Description
import pandas as pd
import pandas._testing as tm
from io import StringIO
df = pd.DataFrame(
{
"A": pd.to_datetime(["2013-01-01", "2013-01-02"]).as_unit("s"),
"B": [3.5, 3.5],
}
)
written = df.to_json(orient="split")
>>> written
'{"A":{"0":1356,"1":1357},"B":{"0":3.5,"1":3.5}}'
result = pd.read_json(StringIO(written), orient="split", convert_dates=["A"])
>>> result
A B
0 1356 3.5
1 1357 3.5
tm.assert_frame_equal(result, df) # <- fails
The example here is based on test_frame_non_unique_columns, altered by 1) making the columns into ["A", "B"] and 2) changing the dtype for the first column from M8[ns]
to M8[s]
.
This goes through a check in _try_convert_to_date
:
# ignore numbers that are out of range
if issubclass(new_data.dtype.type, np.number):
in_range = (
isna(new_data._values)
| (new_data > self.min_stamp)
| (new_data._values == iNaT)
)
if not in_range.all():
return data, False
when the json is produced from M8[s] (or M8[ms]) data, these values are all under self.min_stamp
, so this check causes us to short-circuit and not go through the pd.to_datetime conversion that comes just after (which itself looks sketchy but that can wait for another day).

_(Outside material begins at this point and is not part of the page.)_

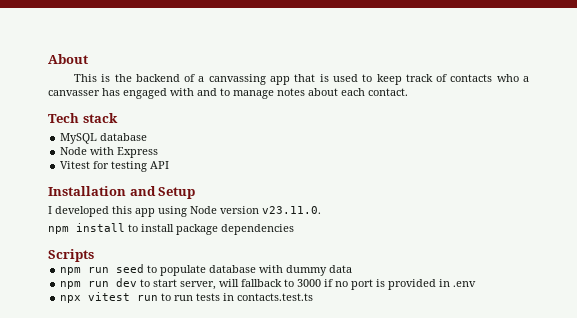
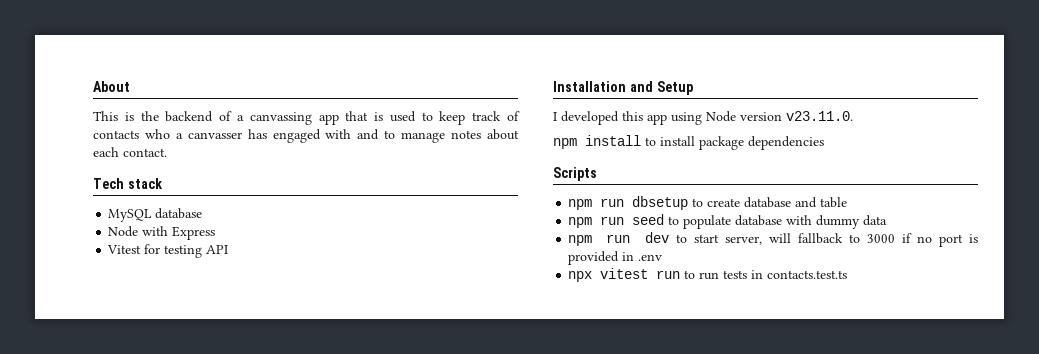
+ npm run dbsetup to create database and table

cc @WillAyd my best guess is that there is nothing we can do at the reading stage and we should convert non-nano to nano at the writing stage, or maybe just warn users that they are doing something that doesn't round-trip?
Surfaced while implementing #55564 (which will cause users to get non-nano in many cases where they currently get nano).